29 августа 1944 года!..
И вот мы вернулись в Москву, жить нам пока что негде. Нашу комнатку, оставленную при отъезде в эвакуацию, нужно еще суметь вернуть, доказать наше право на нее районным властям. Этим будет заниматься отец, а мы с мамой идем по Арбату, в тот дом в Среднем Николопесковском переулке, где мама когда-то родилась.
Мама ведет меня за руку. Я впервые вижу троллейбус, на нем цифра «2».
– Это номер маршрута, – объясняет мама. – Не оглядывайся по сторонам, – строго говорит она мне, – в городе так себя не ведут!
Дом двухэтажный, квадратненький. Подъезд с козырьком. Потом я узнаю, что он перенес пожар 1812 года, но был восстановлен.
А пока мама несколько раз нажимает кнопку звонка, но нам никто не открывает. И вдруг распахивается окно на втором этаже.
– Любимка! – кричит старческим глуховатым прокуренным голосом седовласая женщина в узбекской тюбетейке, высунувшись в окно чуть не по пояс. – Идите с черного хода!
– Это тетя Варя, – объясняет мне мама.
Мы обходим дом и видим с задней его стороны открытую дверь. Поднимаемся по крутой лесенке на второй этаж и оказываемся в коммунальной кухне…
Тетя Варя, Варвара Дмитриевна, – сестра моей бабушки. А бабушка больна и уже не может нас встретить. Муж Варвары Дмитриевны – Борис Яковлевич Гринберг, для мамы он «дядя Боря», – тоже суетится, встречая нас.
Потом я узнаю от мамы, что чета Гринбергов в ее детстве подвергалась арестам, по дому шастали жандармы, ведя обыск. Тетя Варя и дядя Боря были социал-демократами, но перед 1917 годом вдруг как-то прекратили свою политическую деятельность.

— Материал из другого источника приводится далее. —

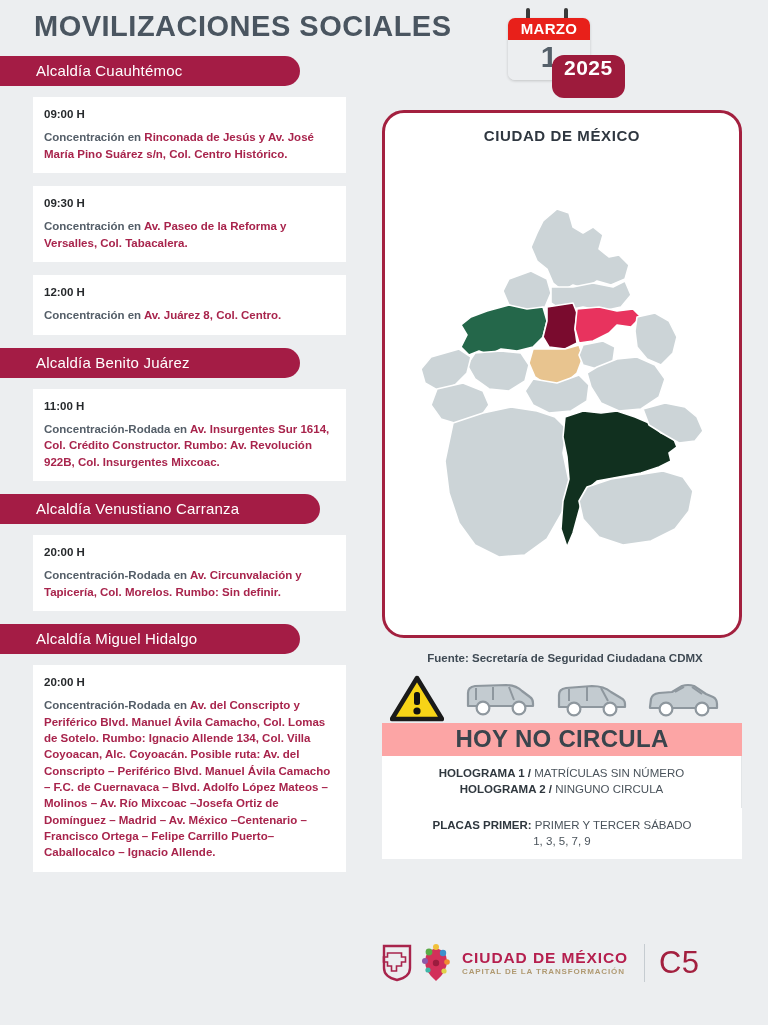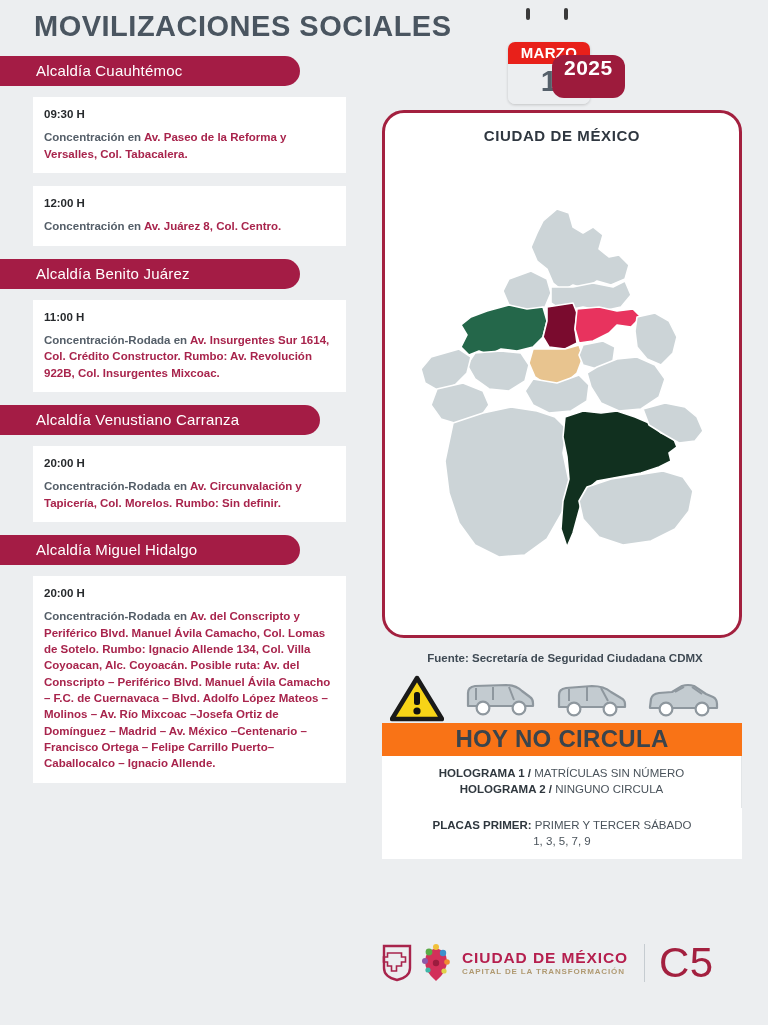"MARZO" .cal-box { margin-top: 24px -> none }
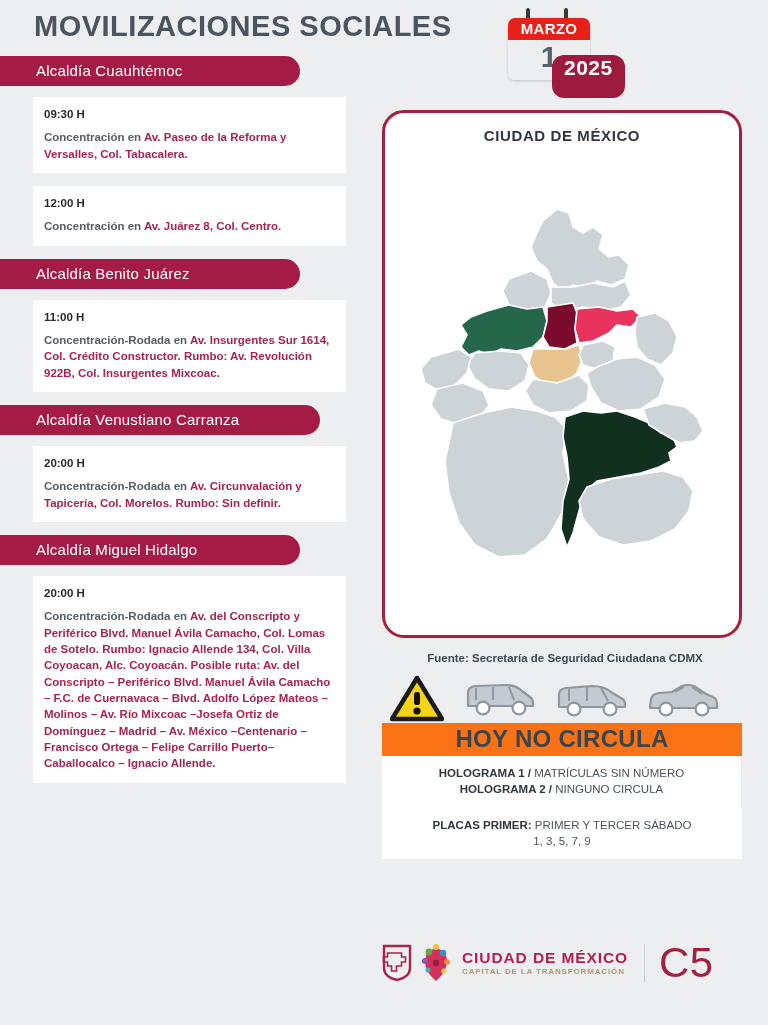"09:00 H" div.card { html: none -> <div> <span>09:00 H</span> <div><span>Concentración</span> <span>en</span> <span>Rinconada de Jesús y Av. José María Pino Suárez s/n, Col. Centro Histórico.</span></div> </div> }
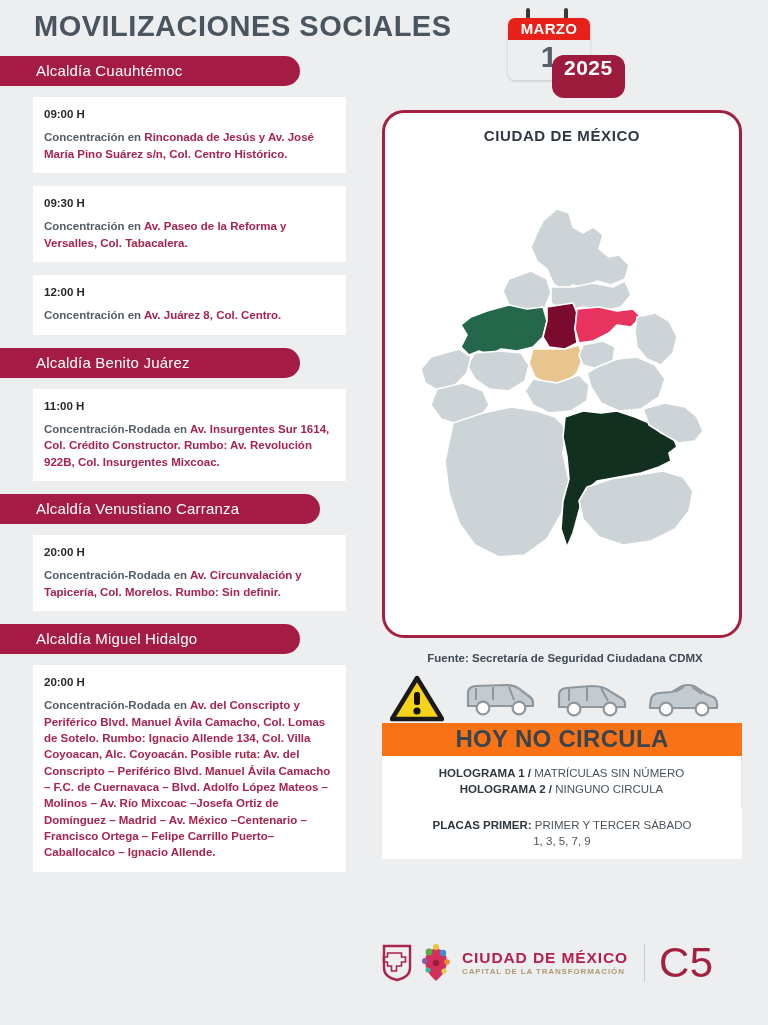"HOY NO CIRCULA" .hnc-title { background: #f97316 -> #fca5a5 }
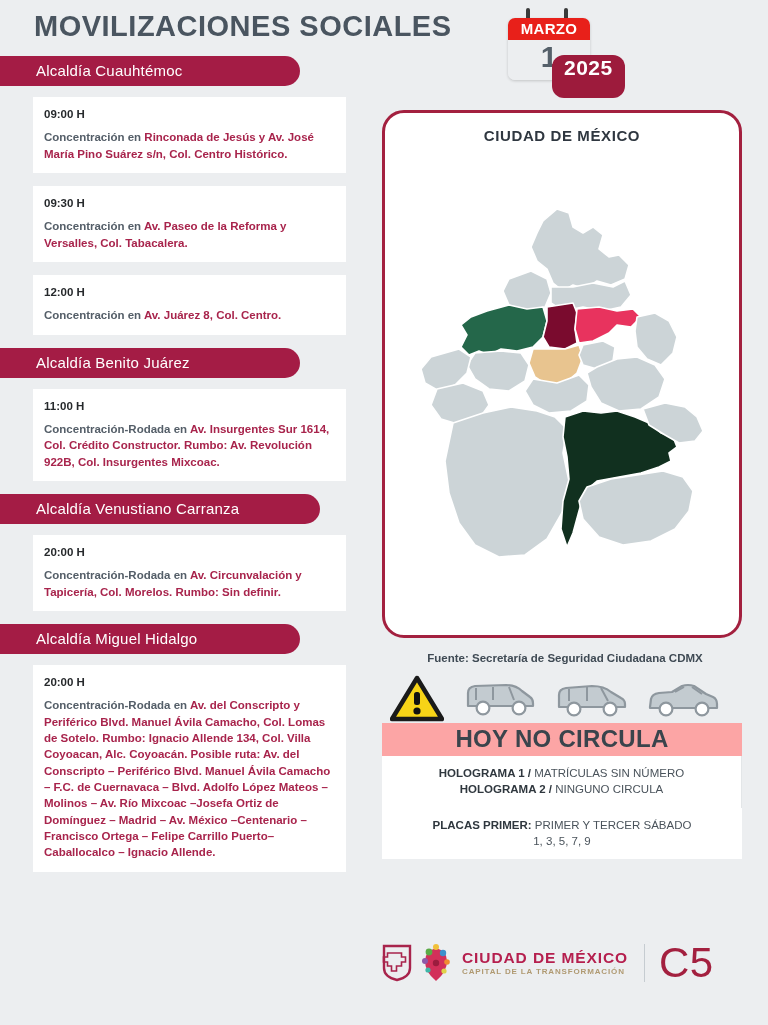"C5" .c5 { font-size: 42px -> 31px }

Хватило ума!
Это я догадаюсь потом, через много лет, когда пойму что-то в истории своей страны. Они были меньшевиками и после победы «ленинцев» в партии поняли, что нужно уходить в сторону, что добром дело не кончится. И как в воду глядели! Сколько их сотоварищей по революционной борьбе отправилось по лагерям необъятного ГУЛАГа и сгинуло там! А их так никто и не тронул: видимо, самое главное для участвующих в политической деятельности – вовремя уйти со сцены!..
Еще из маминых – и, значит, моих – родственников в доме живут моя бабушка, которую я уже упомянул раньше, и младший мамин брат Михаил Иннокентьевич, но он в момент нашего появления в институте, где преподает теоретическую механику.
А кроме родственников здесь жили еще две семьи. Комна ту, дверь которой открывалась прямо в кухню, занимала женщина-портниха с дочкой, моей ровесницей. А в глубине коридора была еще одна дверь, за которой жила чета работников Наркомзема, так называлось тогда министерство сельского хозяйства. А когда-то здесь был чей-то кабинет – наверное, моего деда. После 1917 года семью Есиповых уплотнили, так это называлось в революционные и постреволюционные годы. Причем не только уплотнили на втором этаже, но и весь первый этаж отошел к новым жильцам. И родовое гнездо моих предков превратилось в обычную советскую коммуналку.